YOUR ASSIGNMENT
Using the records below, quote only the span that opens with the line containing "(795, 615) none" and closes with the line containing "[975,362,1391,385] [1008,392,1184,414] [1008,421,1200,438]", exactly and inclusively.

EXCERPTED DATA
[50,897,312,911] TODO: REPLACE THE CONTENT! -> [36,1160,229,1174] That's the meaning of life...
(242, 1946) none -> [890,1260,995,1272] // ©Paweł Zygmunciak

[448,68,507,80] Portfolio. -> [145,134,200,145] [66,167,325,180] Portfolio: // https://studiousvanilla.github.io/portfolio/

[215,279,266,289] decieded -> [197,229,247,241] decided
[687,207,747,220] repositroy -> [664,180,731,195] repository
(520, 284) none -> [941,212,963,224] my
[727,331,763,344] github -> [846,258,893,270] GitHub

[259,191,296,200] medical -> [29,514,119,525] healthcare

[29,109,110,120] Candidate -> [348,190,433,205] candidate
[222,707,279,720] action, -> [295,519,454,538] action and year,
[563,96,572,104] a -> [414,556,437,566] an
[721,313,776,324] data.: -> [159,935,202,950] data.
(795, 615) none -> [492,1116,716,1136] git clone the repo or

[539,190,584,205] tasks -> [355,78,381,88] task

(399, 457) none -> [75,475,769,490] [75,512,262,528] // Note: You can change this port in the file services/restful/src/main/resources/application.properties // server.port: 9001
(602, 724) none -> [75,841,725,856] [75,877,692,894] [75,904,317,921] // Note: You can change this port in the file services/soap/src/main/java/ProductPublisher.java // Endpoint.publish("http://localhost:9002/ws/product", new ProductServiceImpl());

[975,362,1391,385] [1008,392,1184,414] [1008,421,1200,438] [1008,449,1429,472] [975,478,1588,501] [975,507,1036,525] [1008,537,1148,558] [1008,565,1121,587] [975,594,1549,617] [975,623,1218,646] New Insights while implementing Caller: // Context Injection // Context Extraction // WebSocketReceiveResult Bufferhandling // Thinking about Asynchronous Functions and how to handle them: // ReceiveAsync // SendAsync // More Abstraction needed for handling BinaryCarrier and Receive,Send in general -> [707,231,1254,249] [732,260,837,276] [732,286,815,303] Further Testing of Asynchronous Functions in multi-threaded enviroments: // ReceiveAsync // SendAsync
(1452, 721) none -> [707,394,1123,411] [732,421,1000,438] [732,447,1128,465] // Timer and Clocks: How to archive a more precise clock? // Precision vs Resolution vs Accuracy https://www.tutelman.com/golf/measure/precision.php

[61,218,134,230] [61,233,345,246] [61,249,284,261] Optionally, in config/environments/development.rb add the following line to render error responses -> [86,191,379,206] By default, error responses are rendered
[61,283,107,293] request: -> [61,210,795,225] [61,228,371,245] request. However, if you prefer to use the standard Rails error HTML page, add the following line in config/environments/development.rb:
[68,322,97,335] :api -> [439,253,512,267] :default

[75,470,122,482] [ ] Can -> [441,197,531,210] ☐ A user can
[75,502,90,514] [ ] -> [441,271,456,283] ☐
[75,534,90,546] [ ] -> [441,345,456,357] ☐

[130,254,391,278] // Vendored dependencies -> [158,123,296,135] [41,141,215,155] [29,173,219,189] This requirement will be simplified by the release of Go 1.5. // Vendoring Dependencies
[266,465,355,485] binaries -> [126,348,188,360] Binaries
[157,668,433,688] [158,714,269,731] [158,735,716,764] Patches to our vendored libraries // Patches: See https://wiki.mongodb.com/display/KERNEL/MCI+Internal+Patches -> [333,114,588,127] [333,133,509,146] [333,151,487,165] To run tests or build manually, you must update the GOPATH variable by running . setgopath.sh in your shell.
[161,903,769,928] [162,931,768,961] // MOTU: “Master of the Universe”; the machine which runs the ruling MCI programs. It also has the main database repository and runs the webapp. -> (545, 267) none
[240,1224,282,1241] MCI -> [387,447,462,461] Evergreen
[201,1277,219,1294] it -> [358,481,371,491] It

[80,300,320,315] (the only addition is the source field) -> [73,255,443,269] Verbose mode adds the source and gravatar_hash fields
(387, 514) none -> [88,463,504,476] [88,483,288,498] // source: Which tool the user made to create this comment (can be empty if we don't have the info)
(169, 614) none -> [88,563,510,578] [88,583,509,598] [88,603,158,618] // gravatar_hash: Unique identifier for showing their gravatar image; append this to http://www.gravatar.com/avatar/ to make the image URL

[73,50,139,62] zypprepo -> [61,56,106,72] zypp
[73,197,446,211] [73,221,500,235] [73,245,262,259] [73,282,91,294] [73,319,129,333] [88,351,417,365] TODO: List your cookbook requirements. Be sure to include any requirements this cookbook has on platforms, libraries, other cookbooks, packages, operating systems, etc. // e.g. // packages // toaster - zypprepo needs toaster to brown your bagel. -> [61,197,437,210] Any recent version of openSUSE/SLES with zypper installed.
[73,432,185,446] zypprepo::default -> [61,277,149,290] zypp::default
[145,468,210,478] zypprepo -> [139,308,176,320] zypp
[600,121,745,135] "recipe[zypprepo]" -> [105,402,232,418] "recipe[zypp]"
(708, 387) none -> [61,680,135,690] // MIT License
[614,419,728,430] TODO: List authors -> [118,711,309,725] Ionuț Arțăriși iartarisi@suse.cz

RESULT
(795, 615) none -> [492,1116,716,1136] git clone the repo or

[539,190,584,205] tasks -> [355,78,381,88] task

(399, 457) none -> [75,475,769,490] [75,512,262,528] // Note: You can change this port in the file services/restful/src/main/resources/application.properties // server.port: 9001
(602, 724) none -> [75,841,725,856] [75,877,692,894] [75,904,317,921] // Note: You can change this port in the file services/soap/src/main/java/ProductPublisher.java // Endpoint.publish("http://localhost:9002/ws/product", new ProductServiceImpl());

[975,362,1391,385] [1008,392,1184,414] [1008,421,1200,438] [1008,449,1429,472] [975,478,1588,501] [975,507,1036,525] [1008,537,1148,558] [1008,565,1121,587] [975,594,1549,617] [975,623,1218,646] New Insights while implementing Caller: // Context Injection // Context Extraction // WebSocketReceiveResult Bufferhandling // Thinking about Asynchronous Functions and how to handle them: // ReceiveAsync // SendAsync // More Abstraction needed for handling BinaryCarrier and Receive,Send in general -> [707,231,1254,249] [732,260,837,276] [732,286,815,303] Further Testing of Asynchronous Functions in multi-threaded enviroments: // ReceiveAsync // SendAsync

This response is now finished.